Process, Outcomes, and Balancing Measures
The study process measures included the percentage of patients hospitalized for alcohol detoxification or withdrawal with documentation of counseling about naltrexone by the time of discharge, before and after process intervention. Documentation was defined as the description of counseling about naltrexone in the discharge summary or progress notes of identified encounters.

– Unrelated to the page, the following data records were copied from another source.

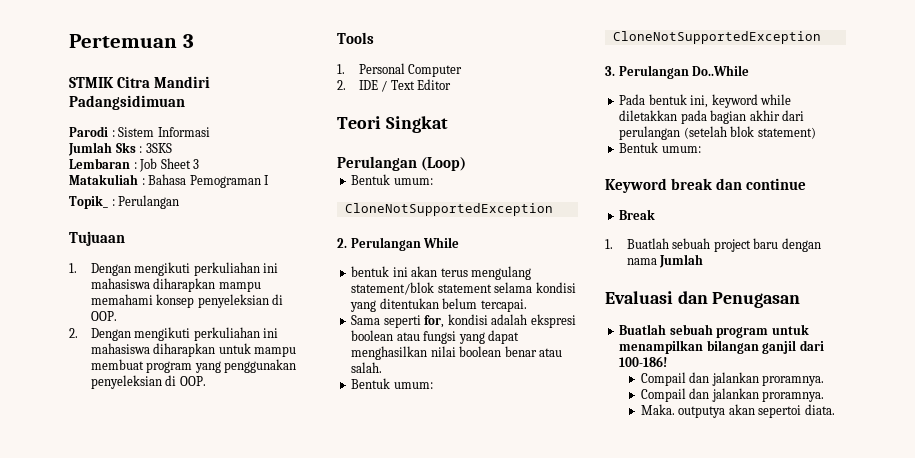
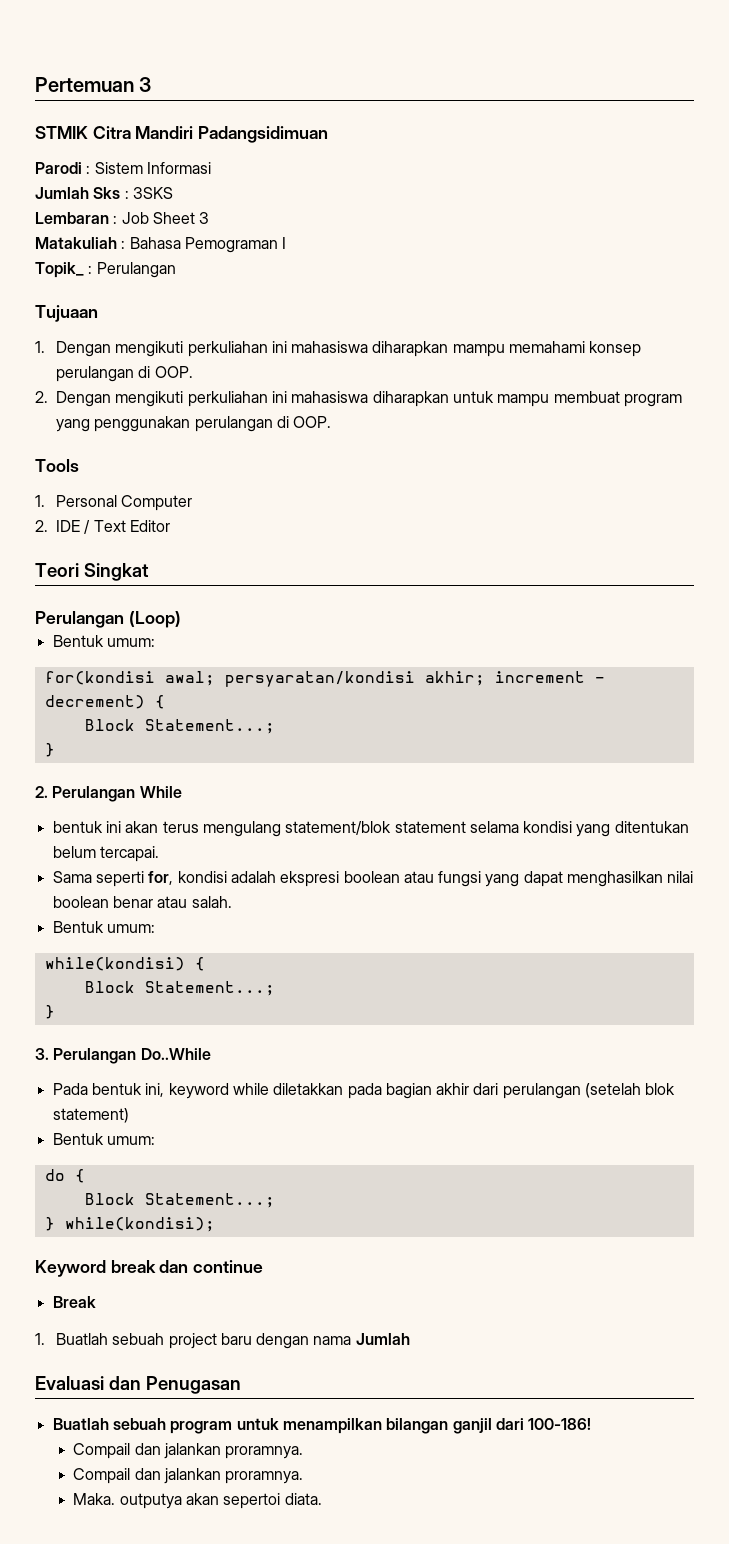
- 1. Dengan mengikuti perkuliahan ini mahasiswa diharapkan mampu memahami konsep penyeleksian di OOP.
+ 1. Dengan mengikuti perkuliahan ini mahasiswa diharapkan mampu memahami konsep perulangan di OOP.
- 2. Dengan mengikuti perkuliahan ini mahasiswa diharapkan untuk mampu membuat program yang penggunakan penyeleksian di OOP.
+ 2. Dengan mengikuti perkuliahan ini mahasiswa diharapkan untuk mampu membuat program yang penggunakan perulangan di OOP.
  Perulangan (Loop)
  Bentuk umum:
- CloneNotSupportedException
+ for(kondisi awal; persyaratan/kondisi akhir; increment - decrement) {
+ Block Statement...;
+ }
  Sama seperti for, kondisi adalah ekspresi boolean atau fungsi yang dapat menghasilkan nilai boolean benar atau salah.
  Bentuk umum:
- CloneNotSupportedException
+ while(kondisi) {
+ Block Statement...;
+ }
+ do {
+ Block Statement...;
+ } while(kondisi);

We also measured the percentage of patients started on naltrexone before and after intervention. Lastly, we measured the percentage of patients prescribed naltrexone who filled at least 1 prescription for the medication, assessed by calls to the pharmacy where the medication was prescribed. Prescriptions that could not be confirmed (ie, paper rather than electronic prescriptions) were counted as not filled.
For outcome measures, we recorded the percentages of study patients who returned to the emergency department (ED) and were readmitted to UNC Hospitals (inpatient or observation) for any reason within 30 days of discharge. These outcomes were determined by a manual chart review.
In order to ensure the new process was not associated with delays in patient discharge, we measured the mean length of stay in days for study patient encounters before and after intervention as a balancing measure.
Statistical Analysis
Demographic and clinical characteristics for included patients were compared for the 16 months preimplementation (April 1, 2014 through July 31, 2015) and the 19 months postimplementation (August 1, 2015 through February 28, 2017). Descriptive statistics were calculated by using the Student t test for continuous variables and the χ2 test for dichotomous variables. We used multivariate logistic regression to evaluate the associations between the intervention arms (pre- vs postintervention) and study outcomes, adjusting for age, gender, race, insurance type, and medical comorbidities. We chose these variables for inclusion based on their association with study outcomes at the P ≤ .20 level in bivariate analyses. P < .05 was considered statistically significant. All analyses were performed by using Stata version 13.1 (StataCorp LLC, College Station, TX).